Andy Aaron, an expert on text-to-speech technology, recently commented in an interview about how much such systems have advanced. In an op-ed piece published Tuesday in the The New York Times titled "The Kindle Swindle?" Roy Blount Jr., president of the Authors Guild, used Aaron's quotes to support his argument that the Kindle's voice feature could threaten the future of audio books.
But when asked to elaborate, Aaron told CNET News on Wednesday that the audio-book market has little to fear from "synthetic voices."
"I'm a big believer in (text-to-speech) and a booster of it," said Aaron, who is with IBM's Watson Research Center. "But I don't think at this point, or for the foreseeable future, it's going to compete meaningfully with a professional book reader...Am I going to sit down and put my feet up and listen to text-to-speech read 'War And Peace' or Harry Potter for six to eight hours? For someone who has the choice, I think they would rather get an audio book."
Amazon appears headed towards a showdown with the Authors Guild over text-to-speech technology. This enables computers to read text in a lifelike voice. Paul Aiken, executive director of the Authors Guild, a trade group representing 9,000 authors, argues that Amazon isn't compensating authors for Kindle's text-to-speech feature. He claims authors' copyrights are being violated.
Amazon representatives did not respond to a request for comment.
Aiken generated a lot of attention when he first raised concerns about the Kindle following the debut earlier this month of the e-book reader. On Wednesday, Aiken said Amazon never informed the guild--or book publishers for that matter--of the retailer's plan to include the feature.
In the weeks since the Kindle debut, the guild has had discussions with Amazon and the online retailer is taking a "hard-line position," Aiken said. All this doesn't bode well for finding an amicable resolution.
Aiken wouldn't say what the guild's plans are but confirmed that guild administrators won't rule out filing a lawsuit.
"Anytime you have a new means of accessing content," said Aiken, "there's always some sort of aggregator that wants to control it and keep the value for themselves."
As for Aaron's assertions that text-to-speech systems won't threaten audio books for a long time, Aiken says nobody knows the future.
"Things move quickly," Aiken said. "I think the technology has made a generational leap in just the last few years."
To prove the point, the guild has posted demonstrations of text-to-speech technologies offered by Apple four years ago (the video posted above). The voice is monotone and unintelligible in places. It sounds like it was lifted from a bad sci-fi film.
The next clip is a recording of Kindle's text-to-speech offering. (At right, I've included a humorous demonstration of Kindle text-to-speech function posted to YouTube by a user called Kindlejunkie). The differences are sharp. The Kindle's voice pronounces words clearly and sounds far more lifelike. There is however, no inflection or emphasis. The thing drones on.
It's not that the technology can't create dramatic effects. Aaron says the technology has advanced to a point where synthetic voices can be made to sound happy or apologetic. The major roadblock for these systems, however, is that they don't know when to insert these effects or choose the effect that is most appropriate.
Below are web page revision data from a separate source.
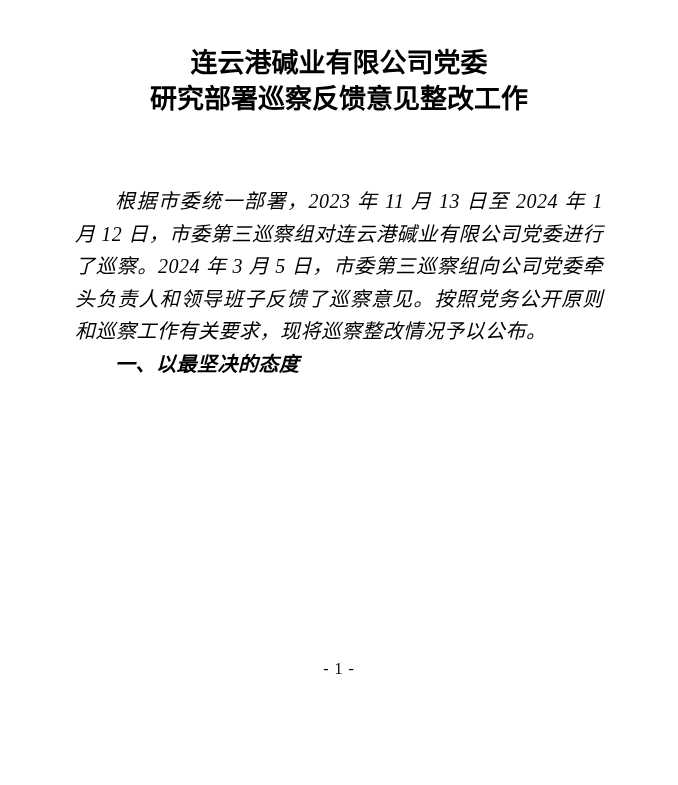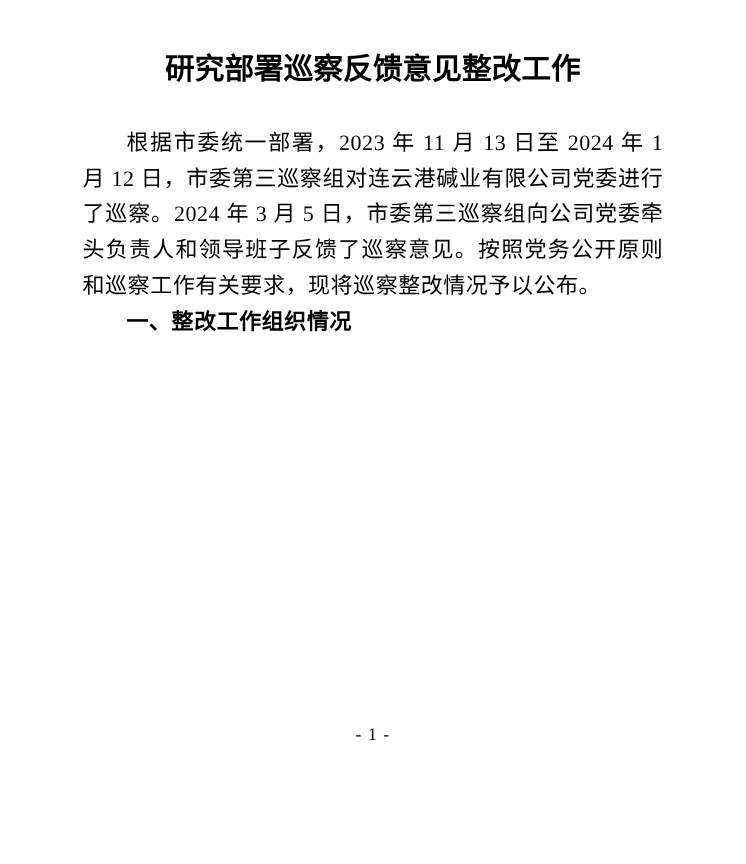--- a/index.html
+++ b/index.html
@@ -67,6 +67,7 @@
 <div class="page">
 
   <header class="doc-title">
+    <div class="title-line">连云港碱业有限公司党委</div>
     <div class="title-line">研究部署巡察反馈意见整改工作</div>
   </header>
 

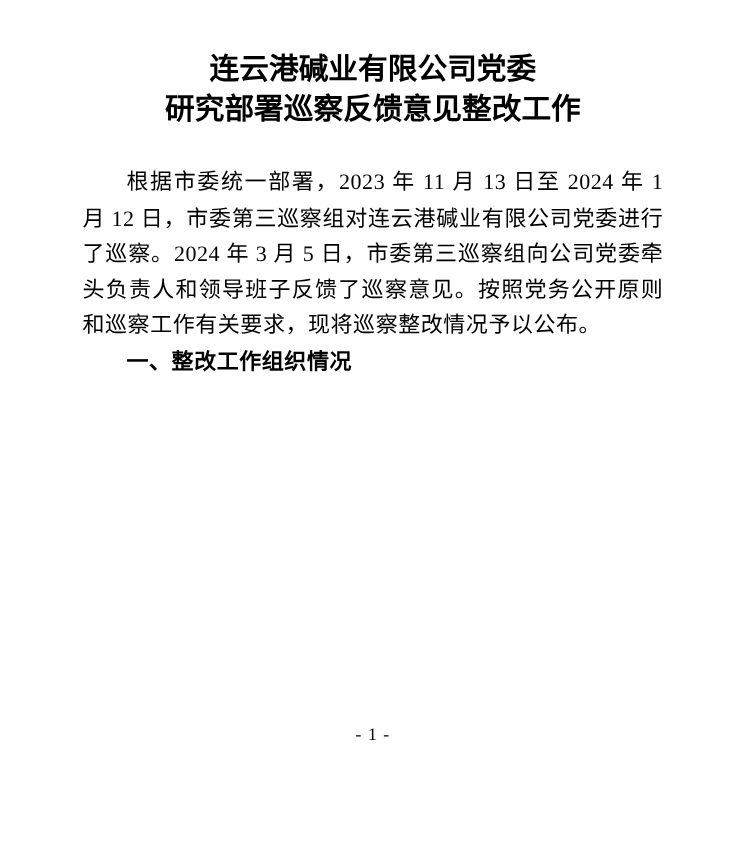--- a/index.html
+++ b/index.html
@@ -29,7 +29,8 @@
       white-space: nowrap;
     }
     .doc-body {
-      margin-top: 33px;
+      margin-top: 68px;
+      font-style: italic;
     }
     .para {
       margin: 0;

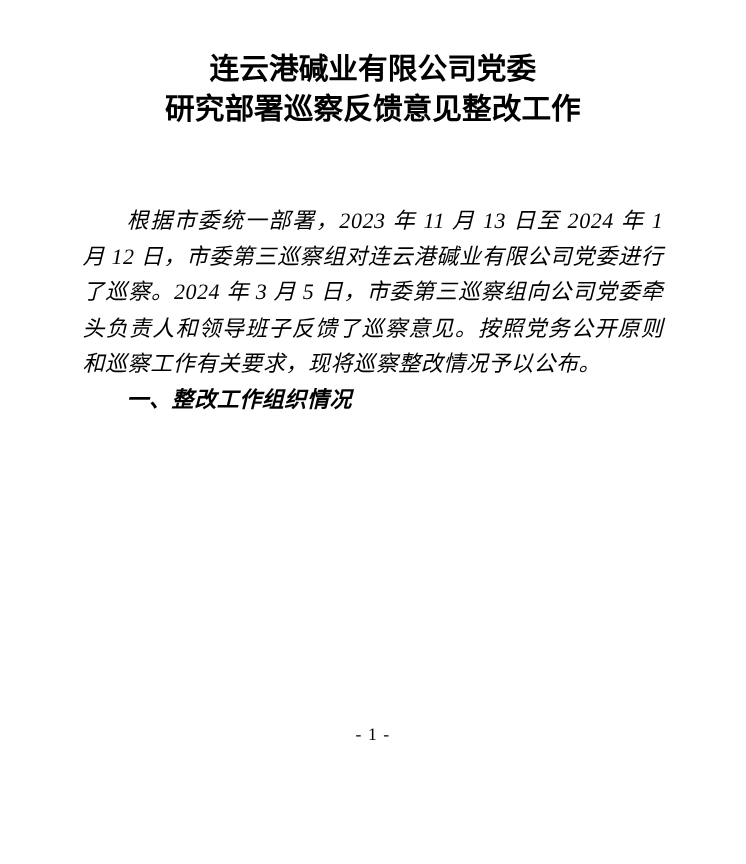--- a/index.html
+++ b/index.html
@@ -75,7 +75,7 @@
   <main class="doc-body">
     <p class="para">根据市委统一部署，2023 年 11 月 13 日至 2024 年 1 月 12 日，市委第三巡察组对连云港碱业有限公司党委进行了巡察。2024 年 3 月 5 日，市委第三巡察组向公司党委牵头负责人和领导班子反馈了巡察意见。按照党务公开原则和巡察工作有关要求，现将巡察整改情况予以公布。</p>
 
-    <h2 class="section-heading">一、整改工作组织情况</h2>
+    <h2 class="section-heading">一、以最坚决的态度</h2>
 
 
   </main>

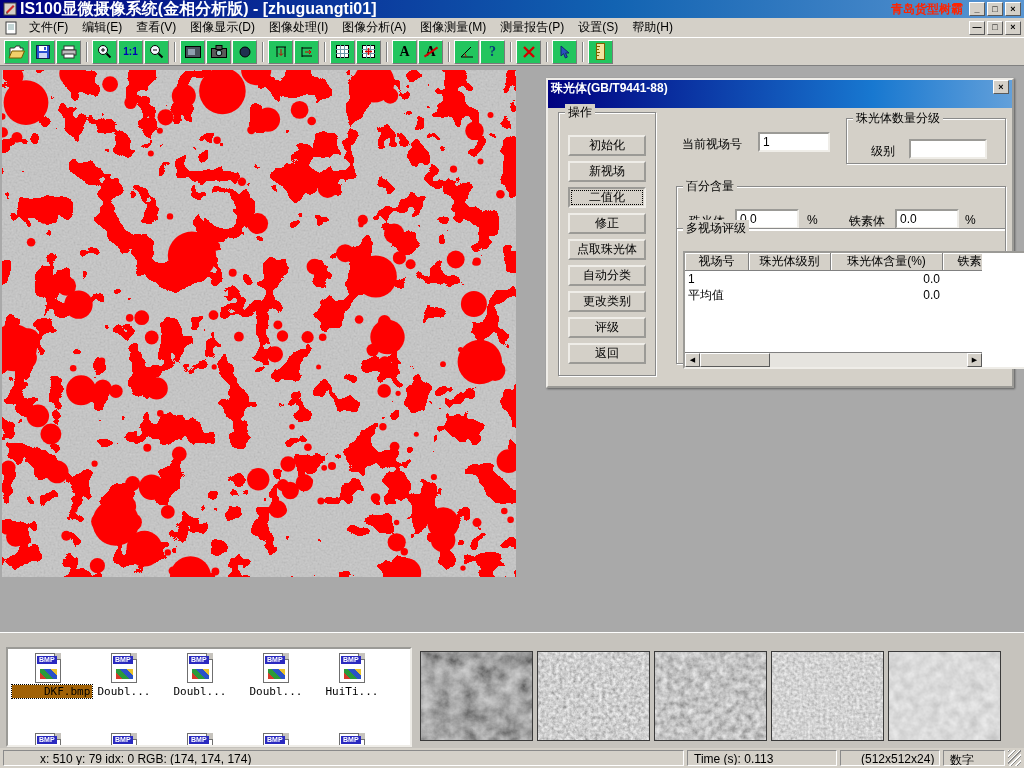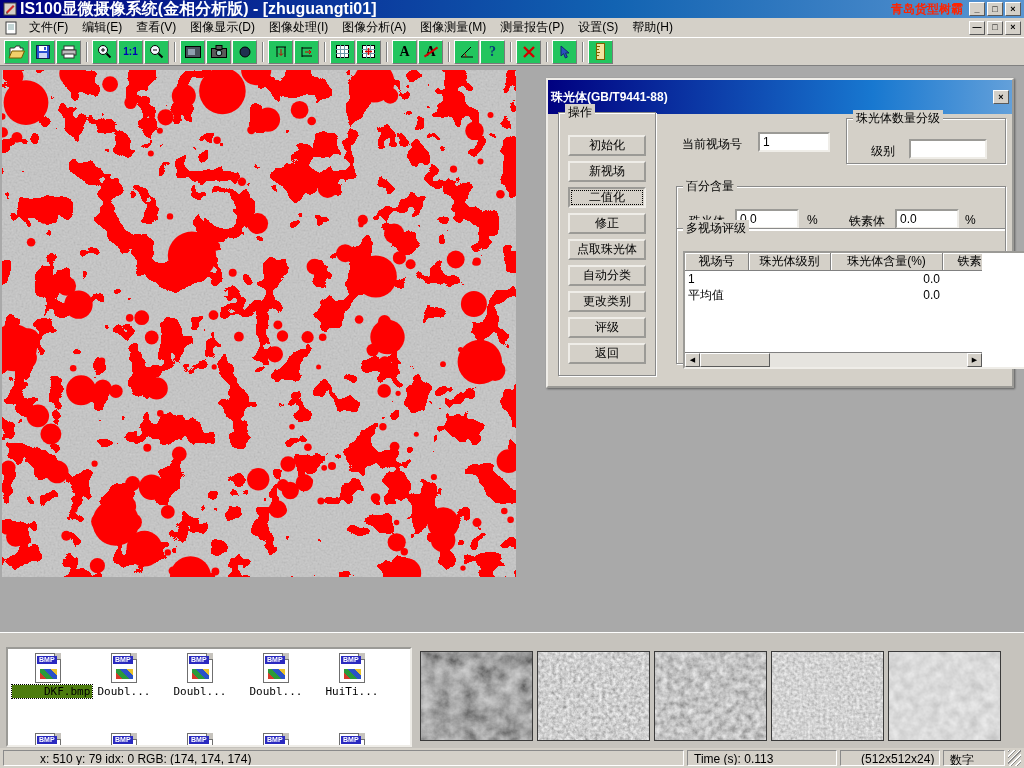--- a/index.html
+++ b/index.html
@@ -50,7 +50,7 @@
   .dialog { position:absolute; left:546px; top:12px; width:468px; height:310px;
     background:#d4d0c8; border:2px outset #efede8; box-shadow:1px 1px 2px rgba(0,0,0,.45); }
   .dlg-title { height:28px; background:linear-gradient(90deg,#000080,#1878d0 70%,#63a0da);
-    color:#fff; font-weight:bold; display:flex; align-items:center; padding:17px 3px; font-size:12px; }
+    color:#fff; font-weight:bold; display:flex; padding:0 3px; font-size:12px; }
   .dlg-close { margin-left:auto; }
   .grp { position:absolute; border:1px solid #8a8a8a;
     box-shadow:inset 1px 1px 0 #fff, 1px 1px 0 #fff; }

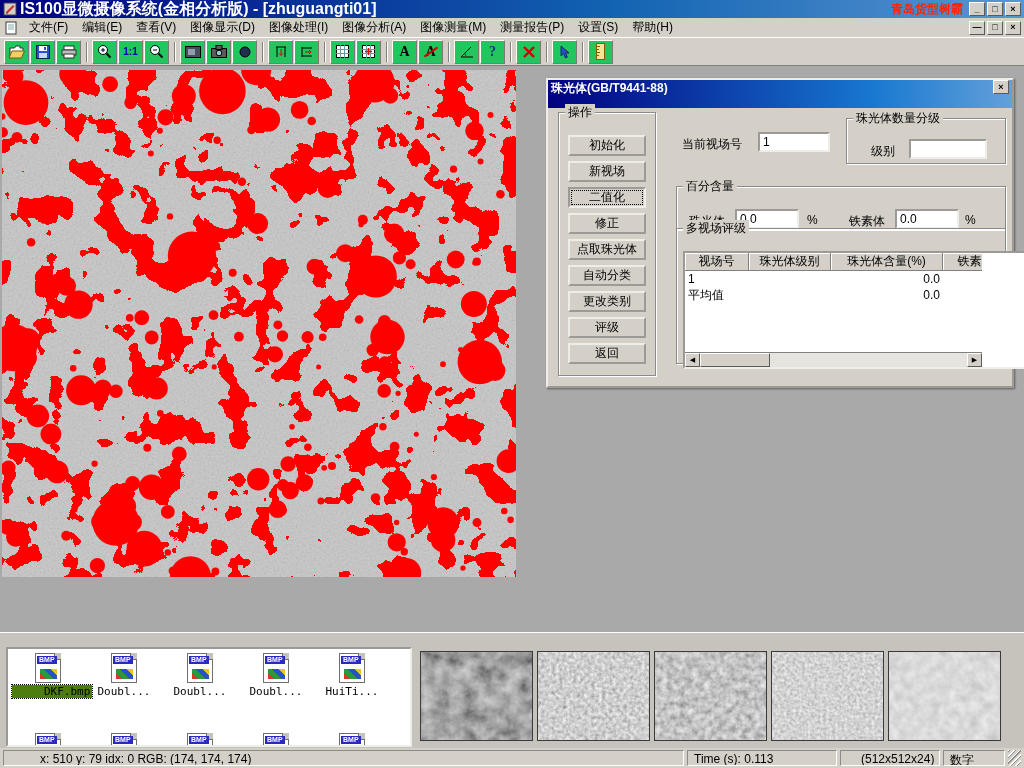--- a/index.html
+++ b/index.html
@@ -104,7 +104,7 @@
     background:linear-gradient(45deg,#d43a2a 25%,#2a9a3a 25% 50%,#2a52c8 50% 75%,#e8c32a 75%); }
   .fname { display:inline-block; margin-top:2px; font-size:11px;
     font-family:"DejaVu Sans Mono","Liberation Mono",monospace; padding:0 2px; }
-  .fname.sel { background:#4d7c0f; outline:1px dotted #000;padding-left:32px; }
+  .fname.sel { background:#a16207; outline:1px dotted #000;padding-left:32px; }
   .thumb { position:absolute; top:18px; width:113px; height:90px; border:1px solid #3a3a3a;
     background:#9a9a9a; overflow:hidden; }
What's missing in computers is the ability to understand what they're reading, said Aaron.
"Even a mediocre human reader is interacting with the text and understands every word that he or she is reading," Aaron said. "Text-to-speech doesn't. It can be really good. It can be really smooth. It can sound very lifelike. But it doesn't understand what it's reading. Do you want to listen to a reader that doesn't understand what they're reading?"
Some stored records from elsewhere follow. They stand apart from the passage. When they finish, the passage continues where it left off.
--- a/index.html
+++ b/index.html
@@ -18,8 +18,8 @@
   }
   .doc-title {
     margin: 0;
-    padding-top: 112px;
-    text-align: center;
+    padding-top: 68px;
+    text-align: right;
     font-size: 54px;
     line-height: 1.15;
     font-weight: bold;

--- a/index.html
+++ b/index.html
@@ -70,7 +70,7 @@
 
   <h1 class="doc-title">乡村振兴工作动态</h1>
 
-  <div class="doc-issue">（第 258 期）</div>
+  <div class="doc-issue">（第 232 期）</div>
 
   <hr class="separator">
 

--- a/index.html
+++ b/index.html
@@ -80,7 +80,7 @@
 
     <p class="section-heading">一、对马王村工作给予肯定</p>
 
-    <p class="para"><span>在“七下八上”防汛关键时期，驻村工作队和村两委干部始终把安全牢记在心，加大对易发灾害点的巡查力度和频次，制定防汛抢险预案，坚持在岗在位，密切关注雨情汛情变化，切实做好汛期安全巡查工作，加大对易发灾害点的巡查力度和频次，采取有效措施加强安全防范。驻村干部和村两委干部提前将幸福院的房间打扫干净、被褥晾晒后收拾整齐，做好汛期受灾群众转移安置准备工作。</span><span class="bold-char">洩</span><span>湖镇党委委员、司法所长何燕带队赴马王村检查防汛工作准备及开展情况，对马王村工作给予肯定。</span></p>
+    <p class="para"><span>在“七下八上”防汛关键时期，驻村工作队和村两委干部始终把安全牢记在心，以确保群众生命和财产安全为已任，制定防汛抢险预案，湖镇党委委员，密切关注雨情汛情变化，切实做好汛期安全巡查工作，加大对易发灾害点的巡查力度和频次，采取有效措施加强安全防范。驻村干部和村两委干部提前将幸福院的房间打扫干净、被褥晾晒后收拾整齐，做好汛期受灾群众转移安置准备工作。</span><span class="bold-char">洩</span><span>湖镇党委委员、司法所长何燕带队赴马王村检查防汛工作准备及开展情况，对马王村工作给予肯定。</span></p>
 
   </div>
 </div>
The obvious question here is if text-to-speech systems can read something with a specific emotional tone, couldn't a publisher go into a digital book and mark where they want to insert a specific effect?
They could, says Aaron, but that would take an enormous of amount of time and expense. At that point it's easier to hire a human reader and create an audio book.
Here's a little bit about how they create a voice for text-to-speech. First, a professional reader is hired to read text created for its "phonemic diversity." The sentences are designed to cover a wide range of word sounds. The process takes more than 60 hours to complete, Aaron said.
Algorithms are used to help figure out how to manipulate the sounds correctly.
Aiken concedes that text-to-speech systems can't provide many of the dramatic effects that a human can. But he does think they're good enough to erode sales of audio books.
One thing to remember is that the potential to compete with audio books is only one part of the guild's complaint. Aiken argues that Kindle's voice feature should be considered a separate derivative and authors should share in its revenues.
What's for certain is guild managers don't believe Amazon should give text-to-speech away for free just to help market Kindles.
"This should be considered a legitimate new market for publishers and authors," Aiken said. "It's a technology that should be used for incremental revenue. With all the squeezing that's going on in publishing, you just can't let this one go."